O segundo fenômeno a que me refiro teria início na Alemanha da década de 1950, quando o país passava por um processo de reconstrução após a destruição causada pela Segunda Guerra. Data dessa época a chegada maciça (chamados pelo governo alemão através de acordos bilaterais com os respectivos países) de trabalhadores italianos, espanhóis, gregos, turcos, iugoslavos e portugueses, os chamados Gastarbeiter – normalmente traduzido como “trabalhador convidado”, mas que também pode ser “trabalhador-hóspede”, ou seja, que teria um período de permanência definido. O escritor suíço Max Frisch resumiu muito bem: “– Chamamos mão de obra, vieram seres humanos”. E alguns desses seres humanos passaram a escrever literatura em língua alemã. Salve!

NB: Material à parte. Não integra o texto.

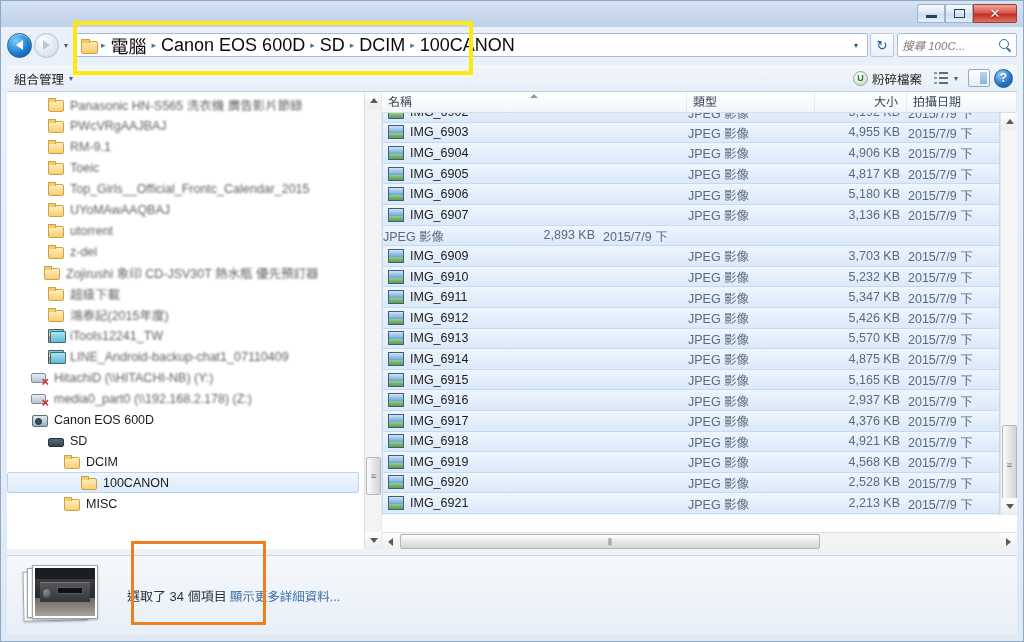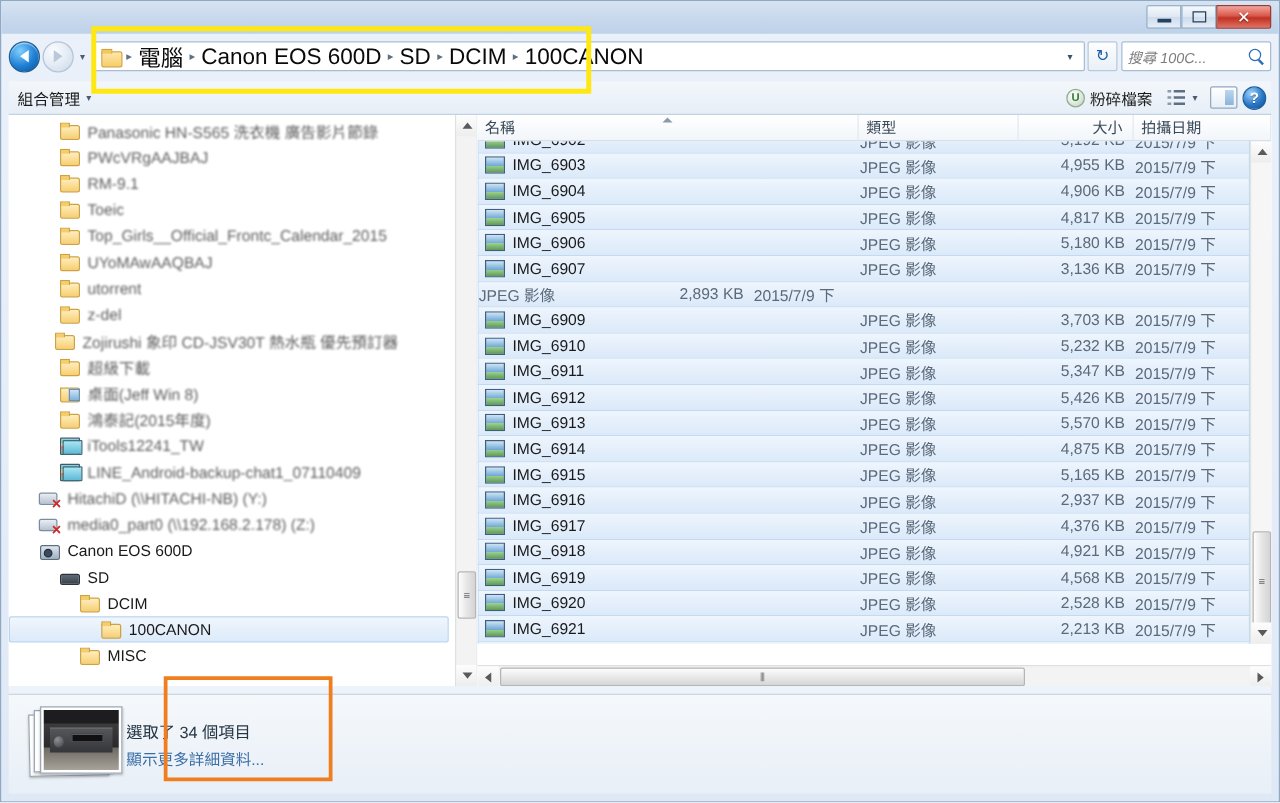"桌面(Jeff Win 8)" div.nav-item { html: <div> <span></span> <span>桌面(Jeff Win 8)</span> </div> -> none }
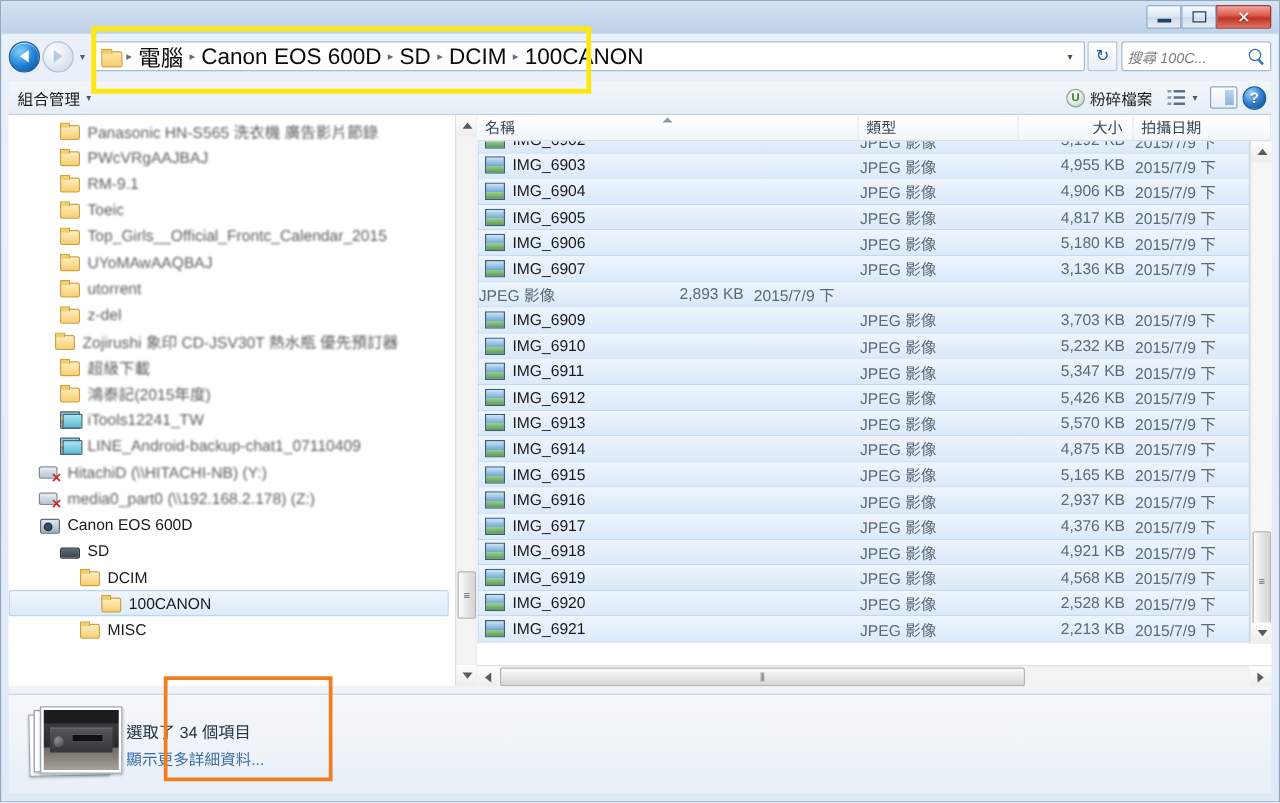"選取了 34 個項目" #statustext { flex-direction: column -> none; margin-left: none -> 26px }
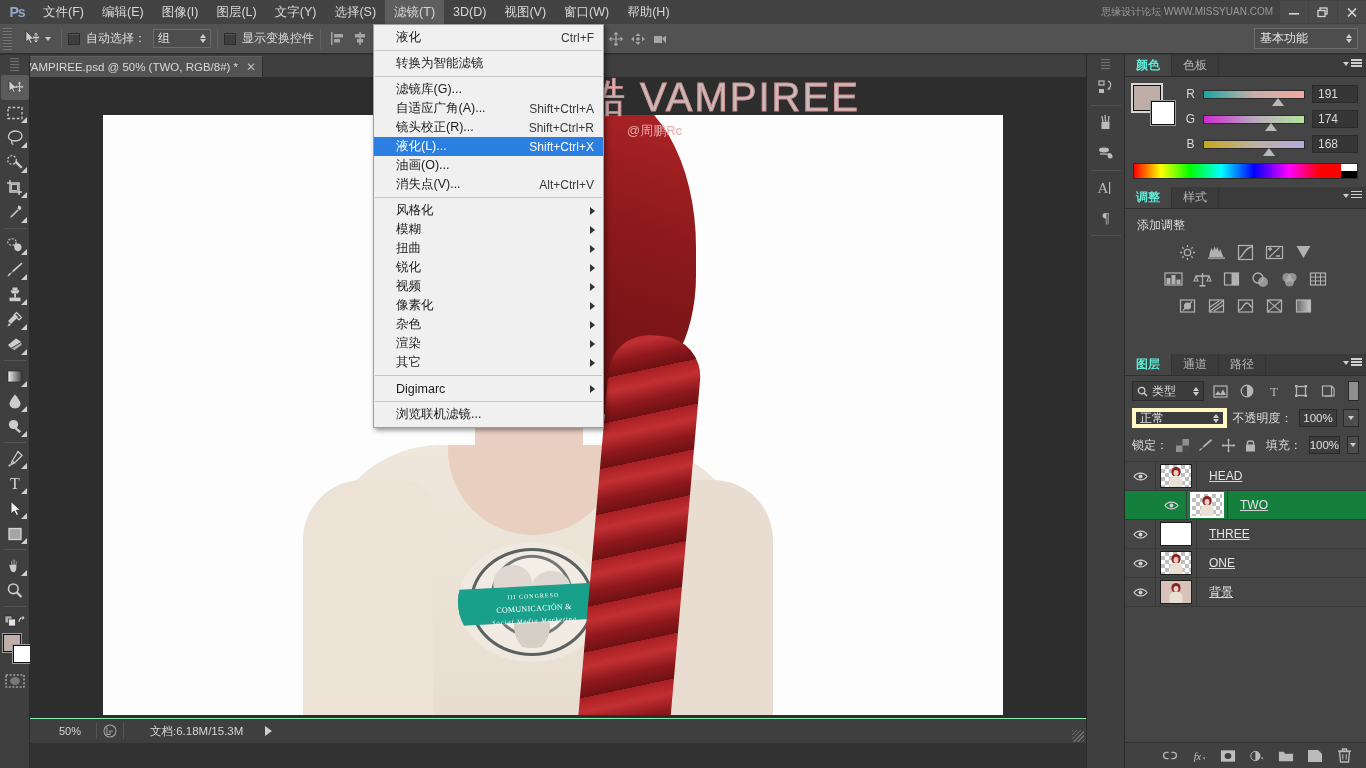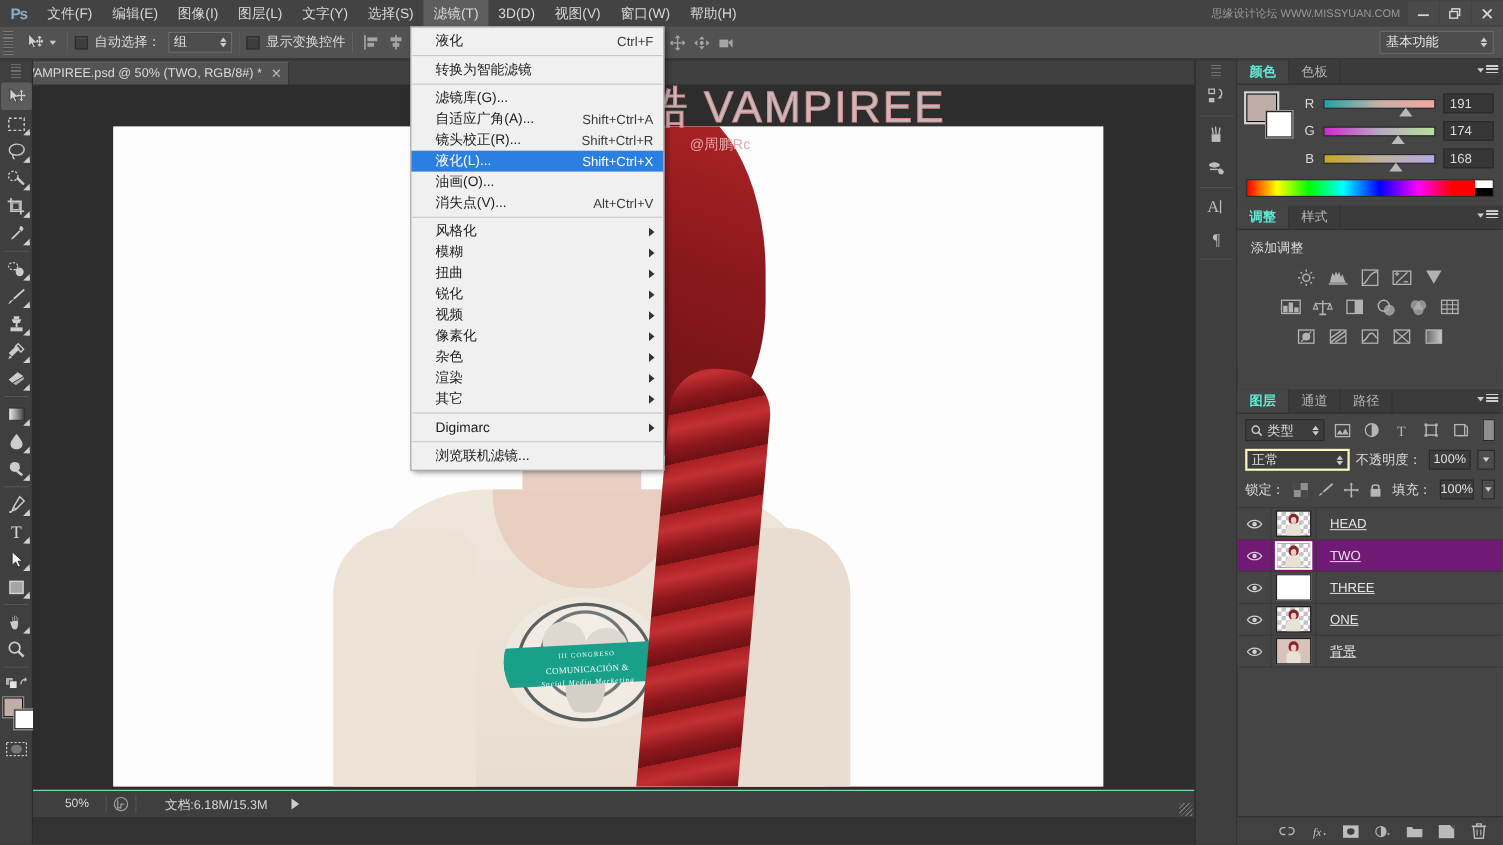"正常" .blend-sel { border: 2px solid #fef9c3 -> 4px solid #fef9c3 }
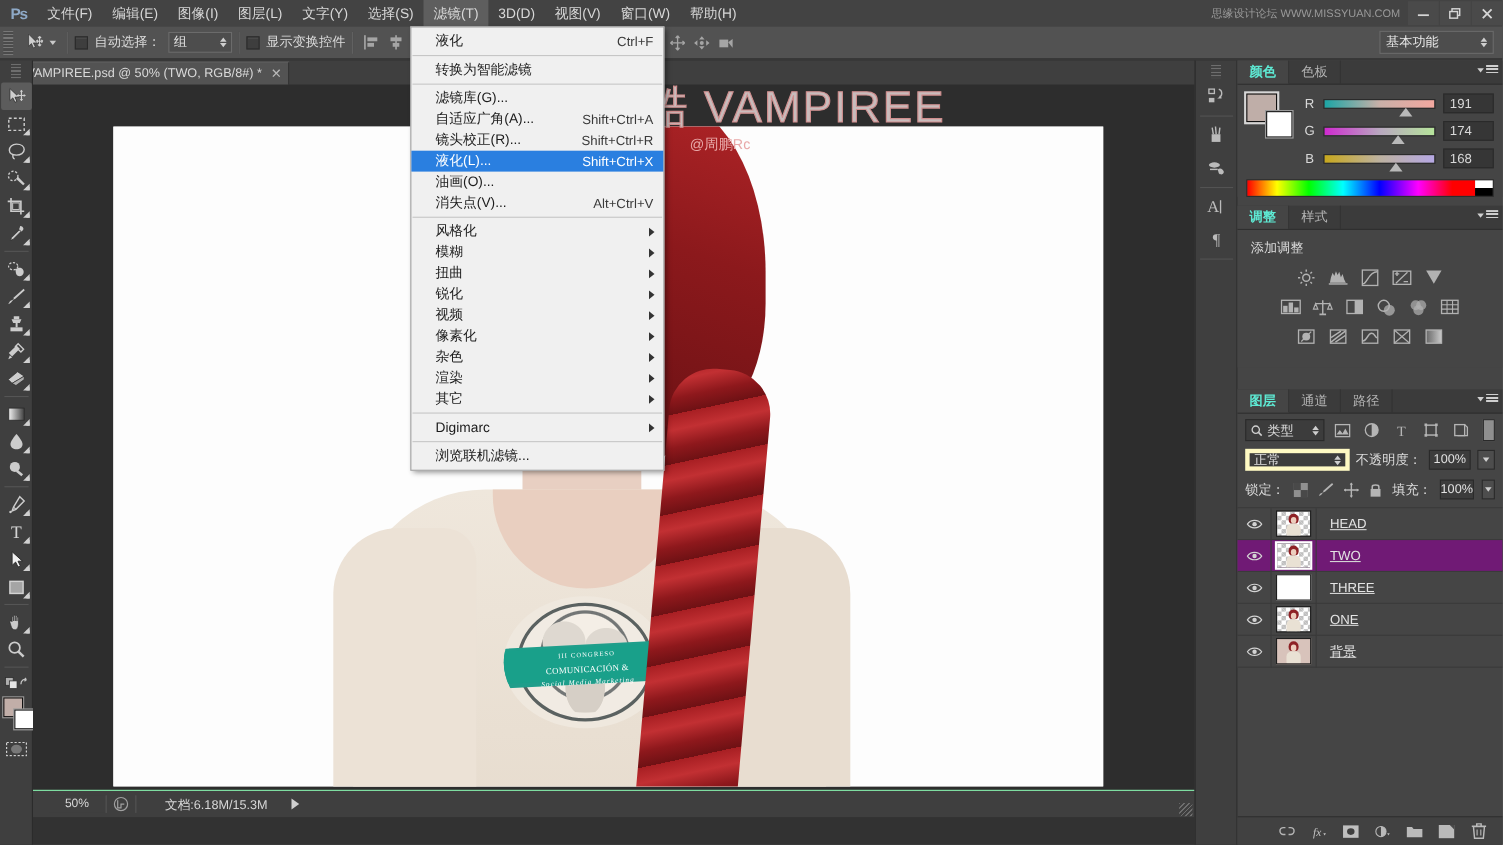"TWO" .layer-row.sel { background: #701a75 -> #15803d; padding-left: none -> 31px }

A história dessa literatura “intercultural” é riquíssima, e o perfil de seus autores é diverso. Simplificando muito, pode-se dizer que, inicialmente, eram trabalhadores que escreviam, depois refugiados políticos e econômicos, os filhos dos primeiros, os filhos dos segundos, representantes de outras ondas migratórias – como, por exemplo a que ocorreu durante a guerra civil iugoslava, nos anos 1990 – e, finalmente, os filhos da globalização. Os temas evoluíram de questionamentos sobre o desterro, sobre diferenças culturais e dificuldades de adaptação à nova cultura até a busca de uma identidade. A denominação dessa literatura também gerou controvérsias ao longo dessas décadas, tendo sido chamada de Gastarbeiterliteratur, literatura dos trabalhadores-hóspedes, Migrantenliteratur, literatura de imigrantes, passando por “literatura multicultural”, “literatura intercultural” etc. Em comum, esses autores têm a experiência de vida em duas culturas e duas línguas diversas e a consequente liberdade das tradições socioculturais e da tradição literária dos dois países em questão. Independentemente da denominação controversa, porém, o final é feliz. Muito feliz, aliás: Herta Müller, uma escritora romena de expressão alemã, recebeu o prêmio Nobel de literatura em 2009, caso queiramos medir o “final feliz” através do enorme sucesso institucional que um prêmio Nobel representa.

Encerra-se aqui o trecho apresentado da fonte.